The problem with the legend is that the alpha value make the colors hard to see. Override the alpha value to make the points solid in the legend.

ggplot(diamonds, aes(carat, price)) +
  geom_point(aes(colour = cut), alpha = 1 / 20) +
  theme(legend.position = "bottom") +
  guides(colour = guide_legend(nrow = 1, override.aes = list(alpha = 1)))

Themes

All the the non-data elements of your plot.

Questions

  1. Pick a theme offered by the ggthemes package and apply it to the last plot you made.

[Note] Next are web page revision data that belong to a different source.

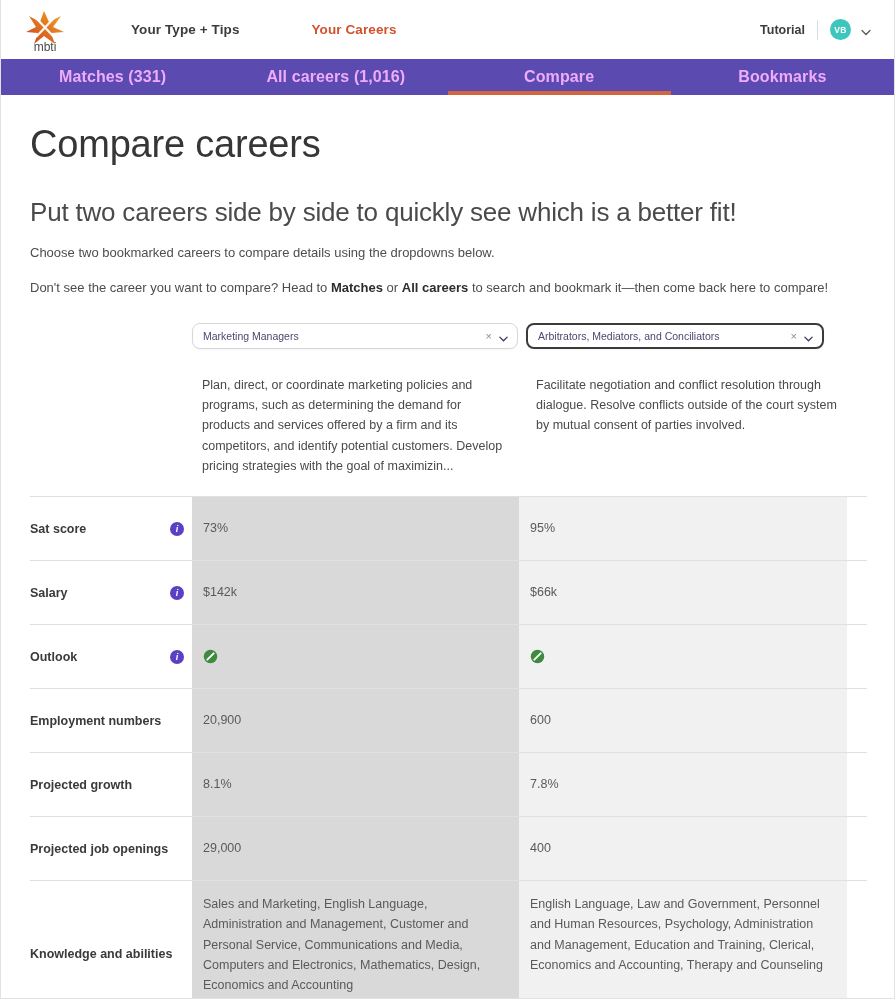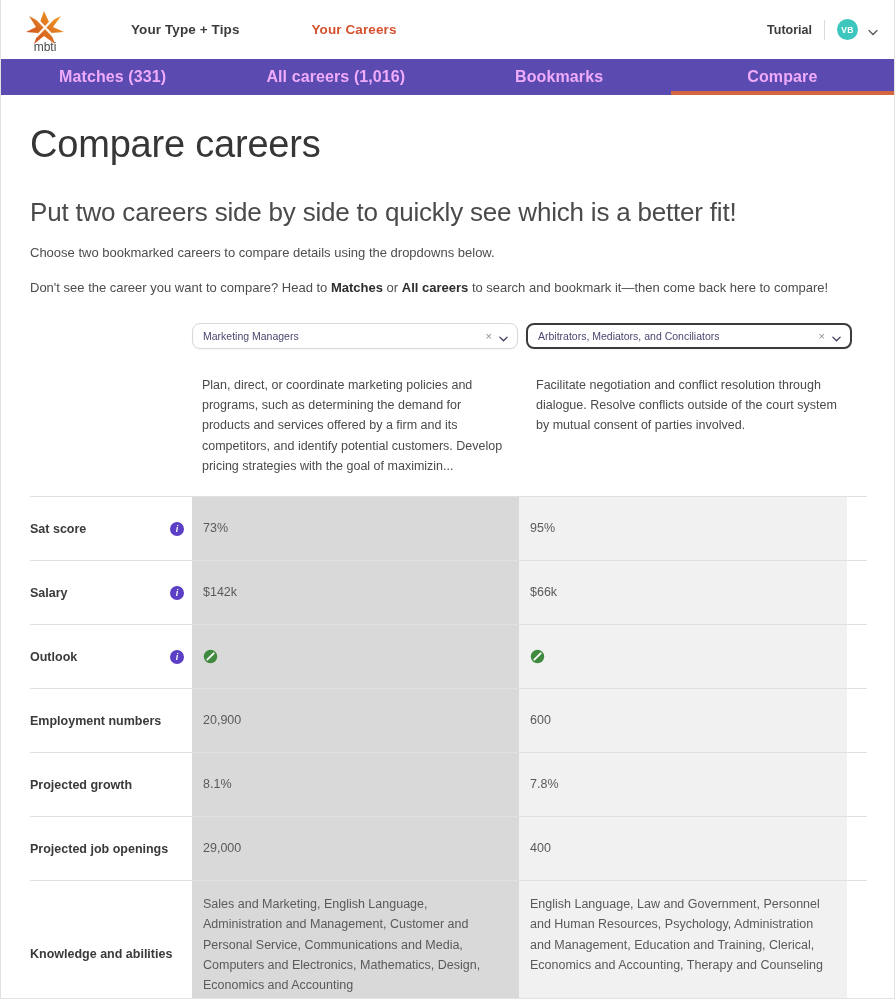--- a/index.html
+++ b/index.html
@@ -40,7 +40,7 @@
   }
   .topnav a.accent { color: #d4512e; }
   .topright {
-    position: absolute; right: 15px; top: 0; height: 59px;
+    position: absolute; right: 22px; top: 0; height: 59px;
     display: flex; align-items: center; gap: 0;
   }
   .tutorial {

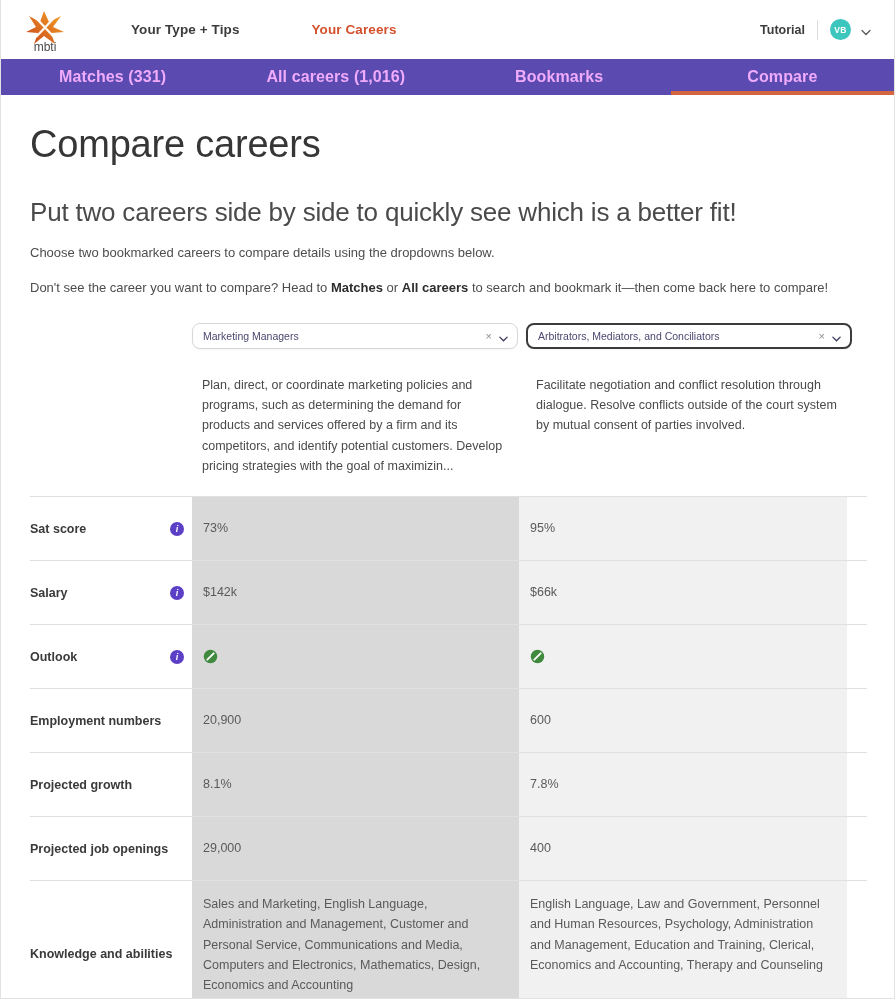--- a/index.html
+++ b/index.html
@@ -190,8 +190,8 @@
   <div class="navbar">
     <div class="tab">Matches (331)</div>
     <div class="tab">All careers (1,016)</div>
+    <div class="tab active">Compare</div>
     <div class="tab">Bookmarks</div>
-    <div class="tab active">Compare</div>
   </div>
 
   <div class="content">

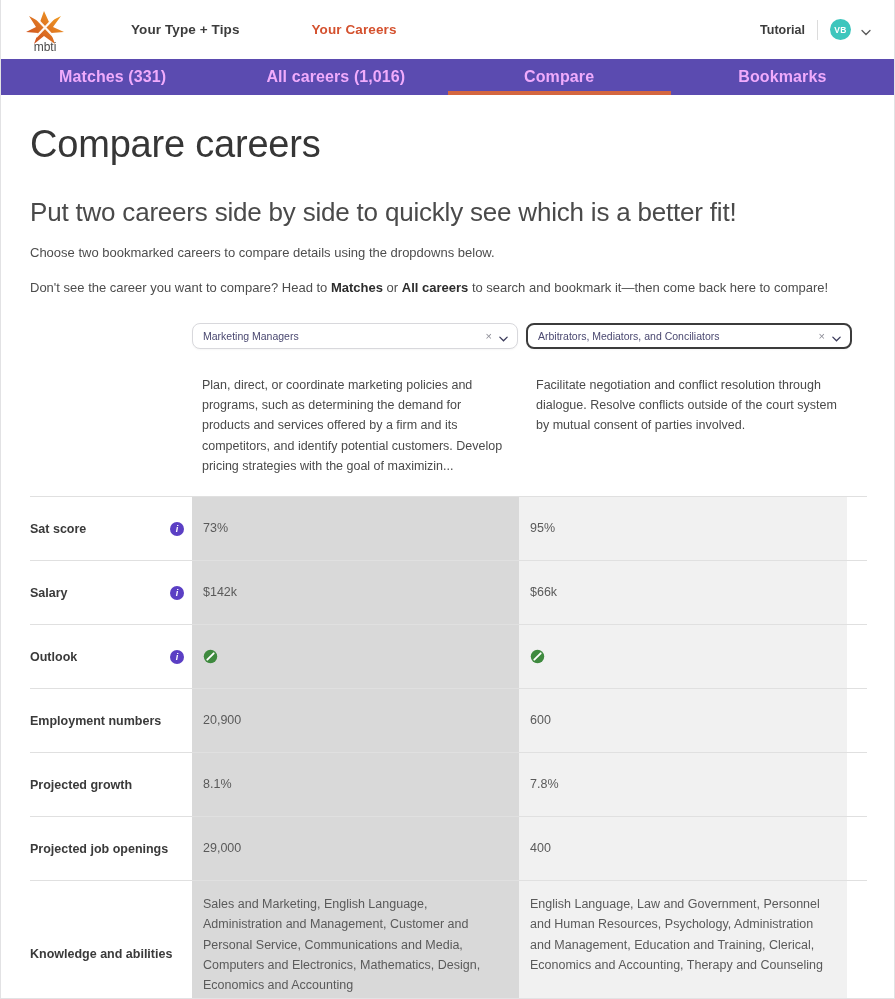--- a/index.html
+++ b/index.html
@@ -101,7 +101,7 @@
     box-shadow: 0 1px 2px rgba(0,0,0,.04);
   }
   .select.s1 { width: 326px; }
-  .select.s2 { width: 326px; border: 2px solid #3b3b3b; }
+  .select.s2 { width: 298px; border: 2px solid #3b3b3b; }
   .select .val {
     flex: 1 1 auto; font-size: 10.5px; color: #4a4870;
     white-space: nowrap; overflow: hidden; text-overflow: ellipsis;

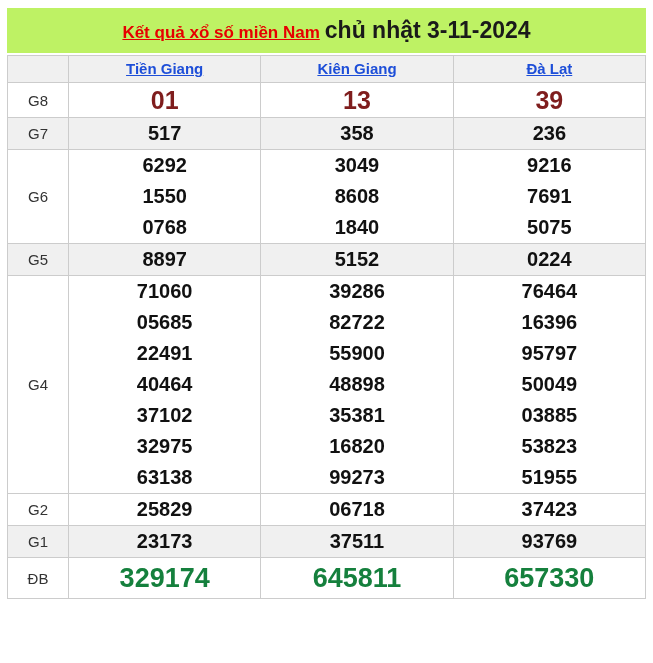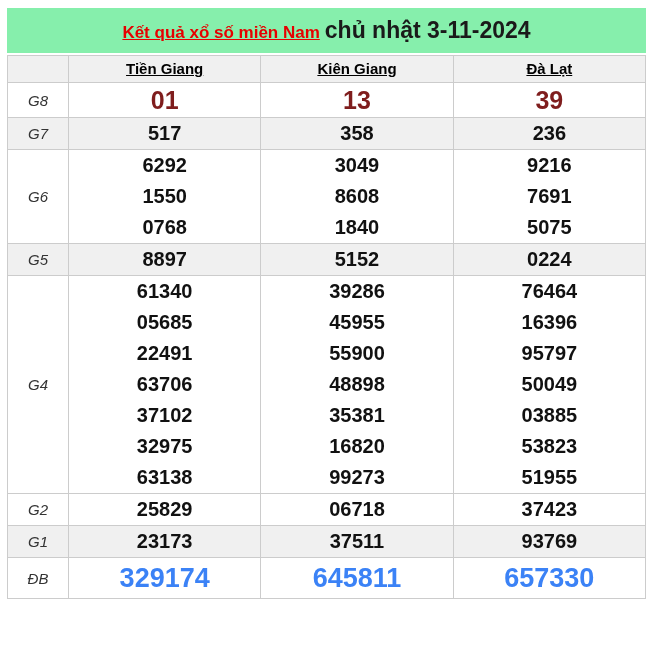--- a/index.html
+++ b/index.html
@@ -16,7 +16,7 @@
     background: #ffffff;
   }
   .header-box {
-    background: #86efac;
+    background: #bef264;
     height: 45px;
     line-height: 45px;
     text-align: center;

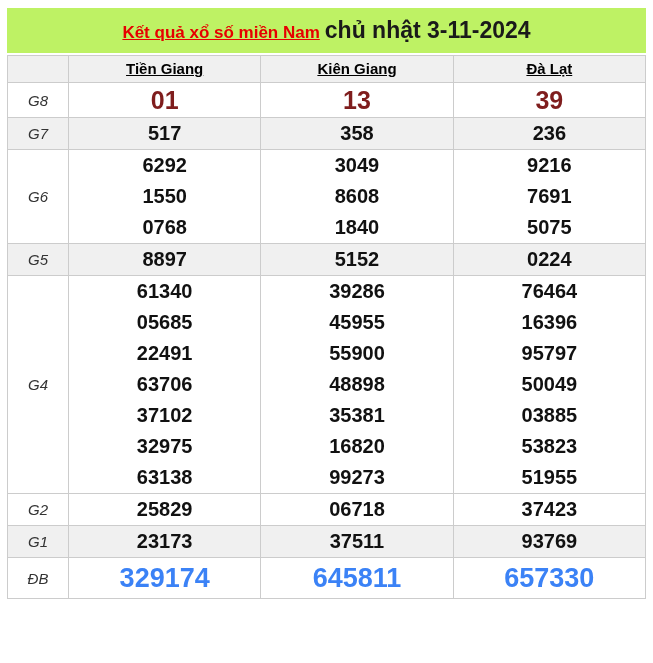--- a/index.html
+++ b/index.html
@@ -52,7 +52,7 @@
     height: 27px;
   }
   .results thead a {
-    color: #000000;
+    color: #1d4ed8;
     font-weight: bold;
     font-size: 15px;
     text-decoration: underline;

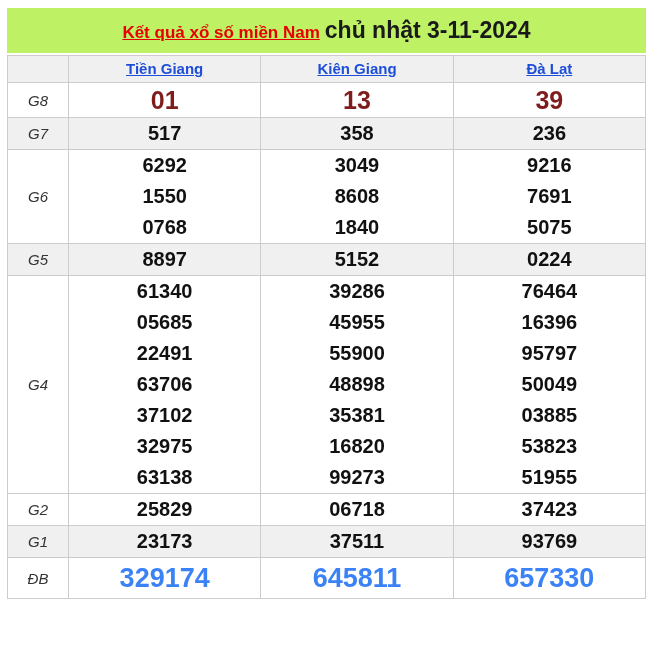--- a/index.html
+++ b/index.html
@@ -63,7 +63,6 @@
     font-size: 15px;
     color: #333333;
     font-weight: normal;
-    font-style: italic;
   }
   td.num-cell {
     font-weight: bold;

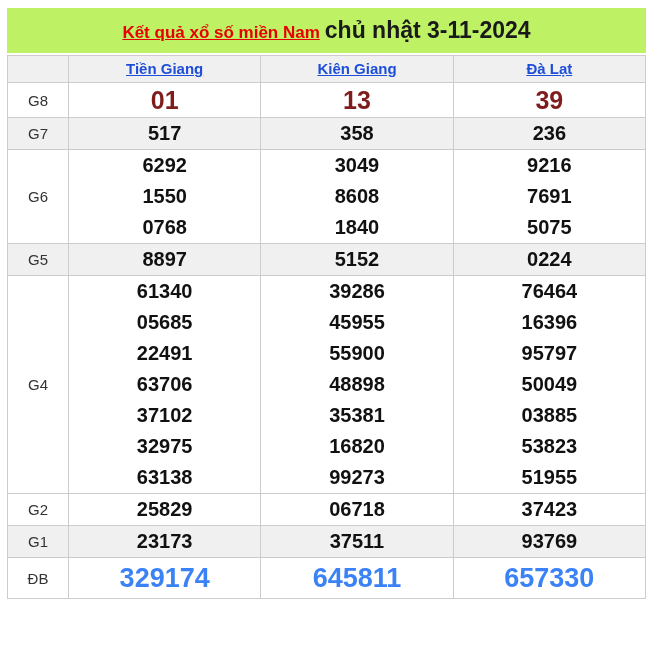--- a/index.html
+++ b/index.html
@@ -164,7 +164,7 @@
         <tr>
           <td class="label-cell">G4</td>
           <td class="num-cell">
-            <div class="num">61340</div>
+            <div class="num">71060</div>
             <div class="num">05685</div>
             <div class="num">22491</div>
             <div class="num">63706</div>

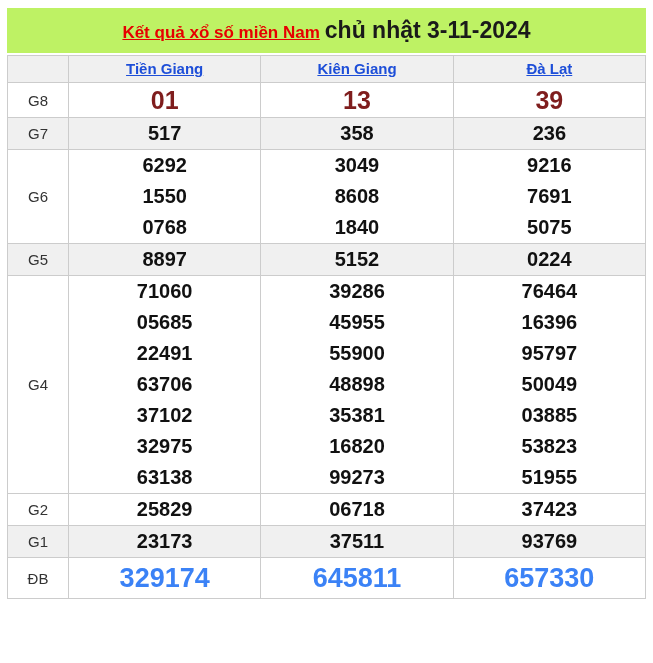--- a/index.html
+++ b/index.html
@@ -174,7 +174,7 @@
           </td>
           <td class="num-cell">
             <div class="num">39286</div>
-            <div class="num">45955</div>
+            <div class="num">82722</div>
             <div class="num">55900</div>
             <div class="num">48898</div>
             <div class="num">35381</div>

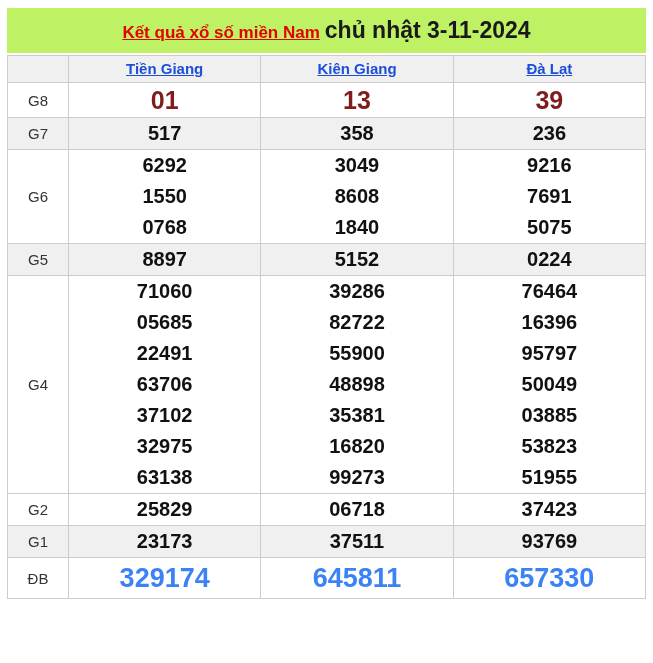--- a/index.html
+++ b/index.html
@@ -167,7 +167,7 @@
             <div class="num">71060</div>
             <div class="num">05685</div>
             <div class="num">22491</div>
-            <div class="num">63706</div>
+            <div class="num">40464</div>
             <div class="num">37102</div>
             <div class="num">32975</div>
             <div class="num">63138</div>

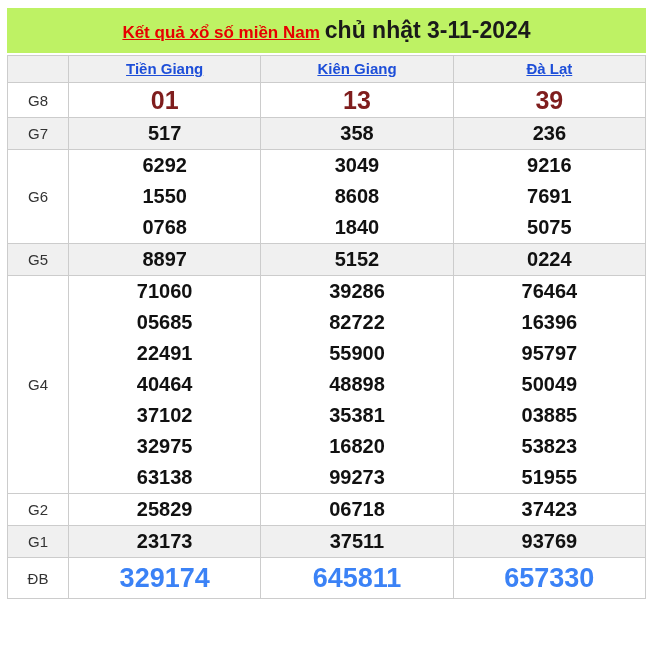--- a/index.html
+++ b/index.html
@@ -77,7 +77,7 @@
     line-height: 34px;
   }
   tr.red-xlarge .num {
-    color: #3b82f6;
+    color: #15803d;
     font-size: 27px;
     line-height: 40px;
   }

  2. Make the axis labels of your plot blue and bolded.

Answers

Solution 1:

ggplot(diamonds, aes(carat, price)) +
  geom_point(aes(colour = cut), alpha = 1 / 20) +
  theme_classic() +
  theme(legend.position = "bottom") +
  guides(colour = guide_legend(nrow = 1, override.aes = list(alpha = 1))) 

Solution 2:

ggplot(diamonds, aes(carat, price)) +
  geom_point(aes(colour = cut), alpha = 1 / 20) +
  theme_classic() +
  theme(legend.position = "bottom",
        axis.text.x = element_text(face="bold", color="blue", 
                           size=11, angle=45),
        axis.text.y = element_text(face="bold", color="blue", 
                           size=11, angle=45)) +
  guides(colour = guide_legend(nrow = 1, override.aes = list(alpha = 1))) 

Layout

The patchwork package allows you to combine separate plots into the same graphic. To place two plots next to each other, you can simply add (+) them to each other.

Questions

  1. What happens if you omit the parentheses in the following plot layout.
    Can you explain why this happens?

    #| fig-show: hide
    
    p1 <- ggplot(mpg, aes(x = displ, y = hwy)) + 
      geom_point() + 
      labs(title = "Plot 1")
    p2 <- ggplot(mpg, aes(x = drv, y = hwy)) + 
      geom_boxplot() + 
      labs(title = "Plot 2")
    p3 <- ggplot(mpg, aes(x = cty, y = hwy)) + 
      geom_point() + 
      labs(title = "Plot 3")
    
    (p1 | p2) / p3
    
  2. Using the three plots from the previous exercise, recreate the following patchwork - Three plots: Plot 1 is a scatterplot of highway mileage versus engine size. Plot 2 is side-by-side box plots of highway mileage versus drive train. Plot 3 is side-by-side box plots of city mileage versus drive train. Plots 1 is on the first row. Plots 2 and 3 are on the next row, each span half the width of Plot 1. Plot 1 is labelled "Fig. A", Plot 2 is labelled "Fig. B", and Plot 3 is labelled "Fig. C".

Answers

Solution 1:

    p1 <- ggplot(mpg, aes(x = displ, y = hwy)) + 
      geom_point() + 
      labs(title = "Plot 1")
    p2 <- ggplot(mpg, aes(x = drv, y = hwy)) + 
      geom_boxplot() + 
      labs(title = "Plot 2")
    p3 <- ggplot(mpg, aes(x = cty, y = hwy)) + 
      geom_point() + 
      labs(title = "Plot 3")

    p1 | p2 / p3 # removed () plots p1 stand-alone on the left and stacks p2 above p3.

Solution 2:

 #| fig-width: 7
    #| fig-asp: 0.8

    p1 / (p2 + p3) +
      plot_annotation(
        tag_levels = c("A"), 
        tag_prefix = "Fig. ",
        tag_suffix = ":"
      )

Reference

Wickham, H., Mine Çetinkaya-Rundel and Grolemund, G. (2023) R for data science. 2nd ed. Sebastopol, CA: O’Reilly Media.